The next day about noon Trenton Warren called at the house in Fifth-avenue, and was told by the servant that Mrs. Griswold was not well enough to receive visitors.
'Take her this card, if you please,' he said quietly, 'and tell her that I am the bearer of a message from Mr. Griswold.'
In a few minutes the servant returned.
'Walk this way, if you please,' she said; 'Mrs. Griswold will see you.' And muttering to himself, 'I thought so,' Trenton Warren marched onward to the assault.
[CHAPTER IV.]
HELEN'S DIARY.
'I am to write my letters to him, Alston says, in the form of a journal, so that when I send them off each week, he may be able "to follow my life from day to day through all the familiar hours of it, and so to cheat himself out of the sense of separation." These are Alston's words, not mine; I have it not in me to think these thoughts, and so the words would not come.
'And why, I wonder? Am I a heartless woman, or ungrateful, or only commonplace, and unable to understand the way in which things present themselves to Alston? At all events, it will do me no good to think about myself; I shall come to no better liking for myself, to no clearer conclusion about myself, by questions of this kind. If I cannot quite understand him, I can at least perfectly obey him, and, please God, I will do that, as I have always done it; and as he has said I am to keep a journal, I will keep a journal. So I begin it thus, in an irregular and unskilful fashion, no doubt, but with the utmost sincerity of intention to write in it everything which can interest him (according to his scale and meaning of interest, not of my own), on the very day after his departure.
'As I know that nothing can be regularly done which is not done at a set hour, I will begin my journal with a rule for the writing of it. It is to be for Alston; it is to be his share in the day during his absence, and it shall be done during that hour when I was always with him, just before I went up-stairs to see baby fast asleep, and to go to bed myself; after every one was gone, when we had company at home; when we had returned, if we had been out, and when we compared notes of our impressions of the place and the people. In Alston's room, at Alston's desk, my letter-journal shall be written, and it may be I shall get over the shyness and the discomfort with which the notion of writing to him inspires me now, in the custom and familiarity of the time, and be able to persuade myself that I am only talking to him.

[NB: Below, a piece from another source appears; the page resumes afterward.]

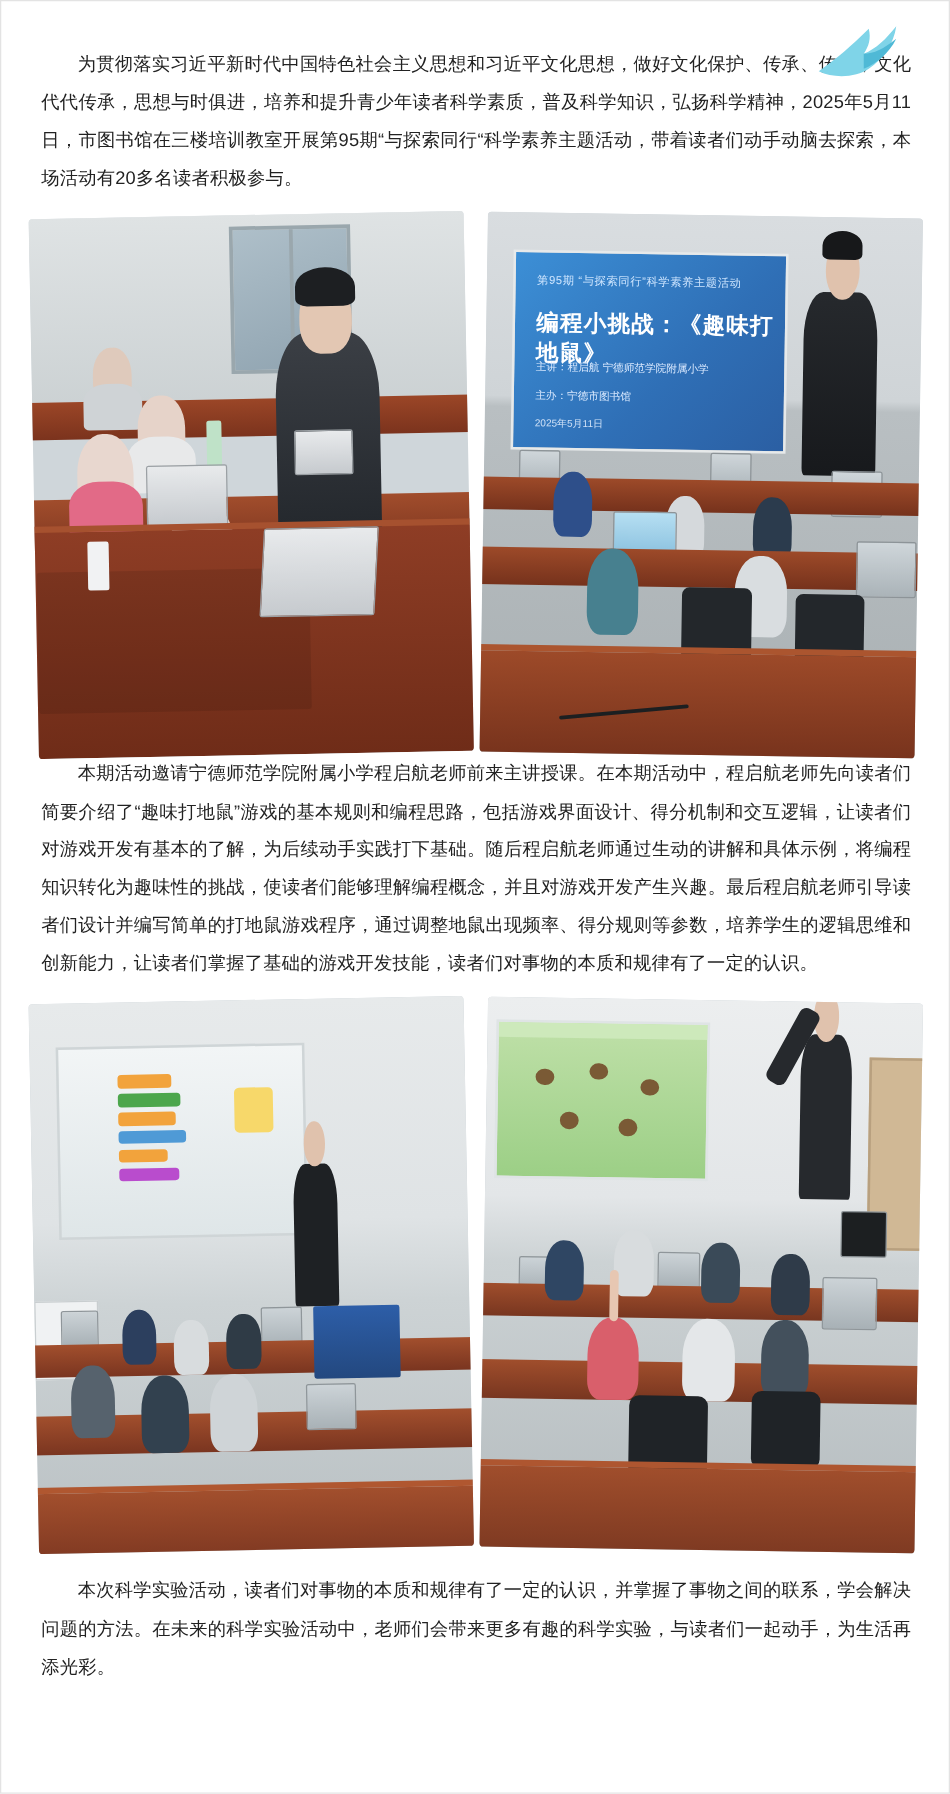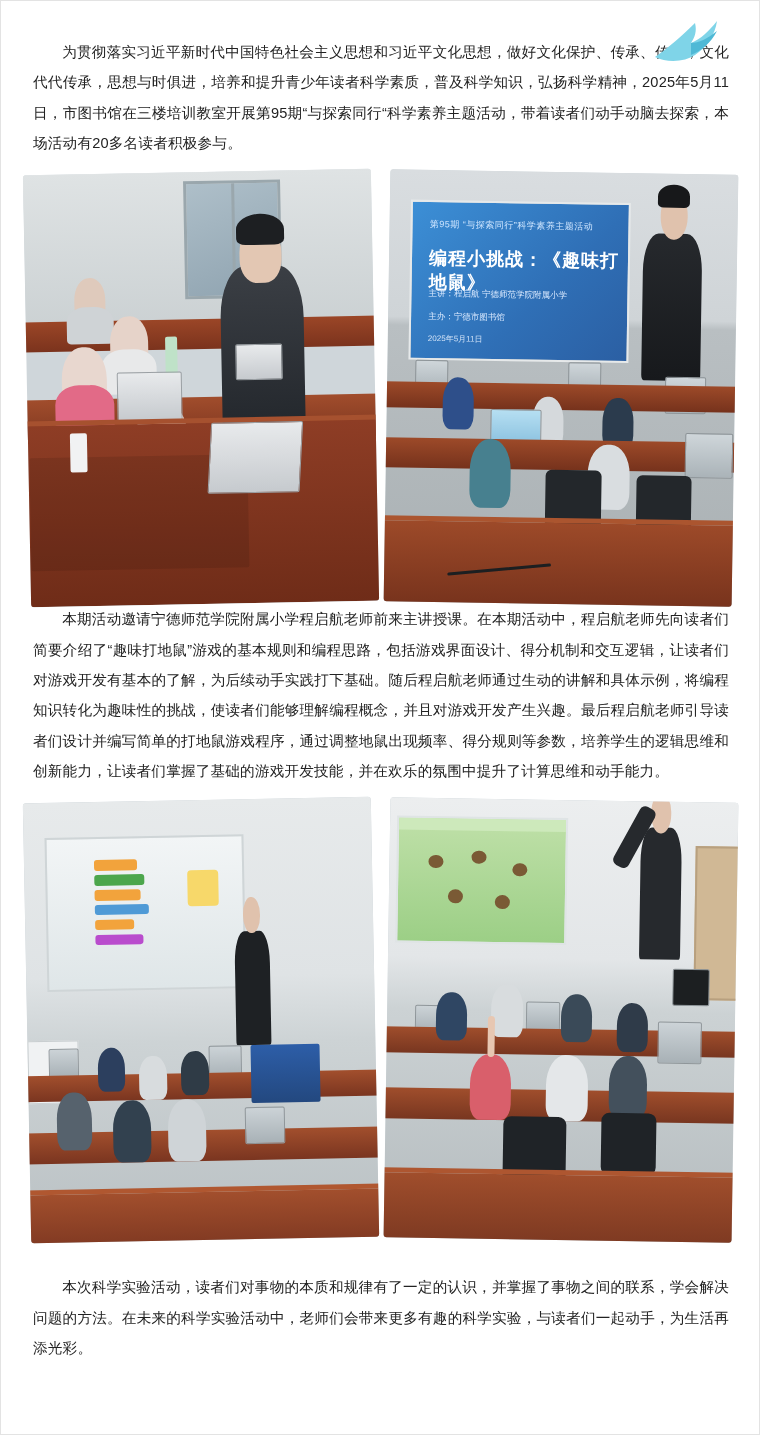"本期活动邀请宁德师范学院附属小学程启航老师前来主讲授课。在本期活动中，程启航老师" p.para { text: 并在欢乐的氛围中提升了计算思维和动手能力 -> 读者们对事物的本质和规律有了一定的认识 }
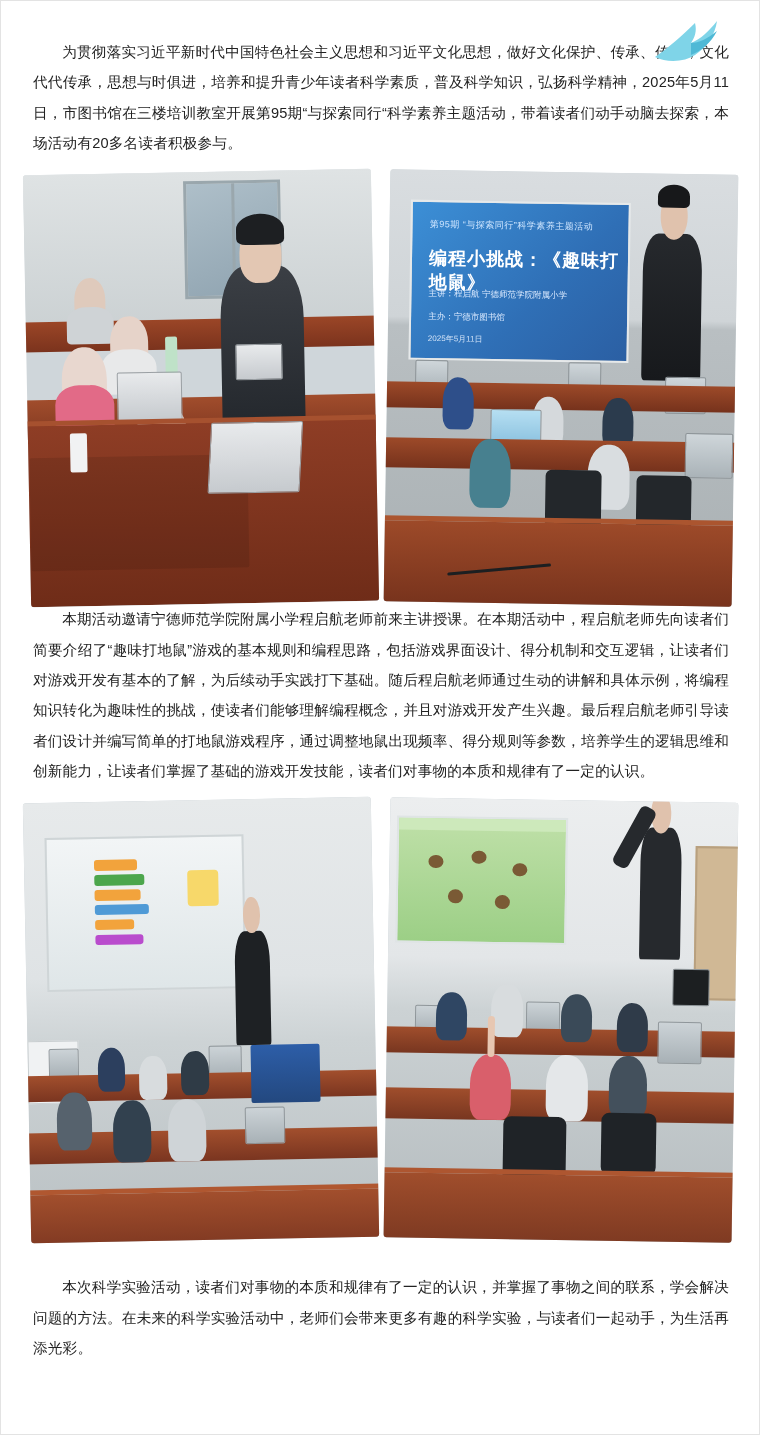"本次科学实验活动，读者们对事物的本质和规律有了一定的认识，并掌握了事物之间的联系" p.para { margin-top: 32px -> 18px }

'This, of course, is not beginning; this is only a little rehearsal, what the jockeys call "a preliminary canter;" I shall start properly by and by. It is rather odd, when I come to think of it, that I have never written to Alston in my life, beyond one or two mere notes just before we married; and he found fault with them, and said they were stiff and formal, and such as I might have written to my writing-master, to show him how I had profited by his instructions, and how attentively I looked to my downstrokes and my loops. I remember thinking that though Alston said this in jest he was very nearly right, for I had made three or four fair copies of each note before I sent it, which was only my foolish girl's notion of respect for Alston after all, for I am sure I never copied out anything I ever wrote to Thornton in my life, but just sent it as it was, dashed off anyhow. This makes it all the more difficult to write to Alston now, and in journal form too; it is commencing a new correspondence and learning a new art.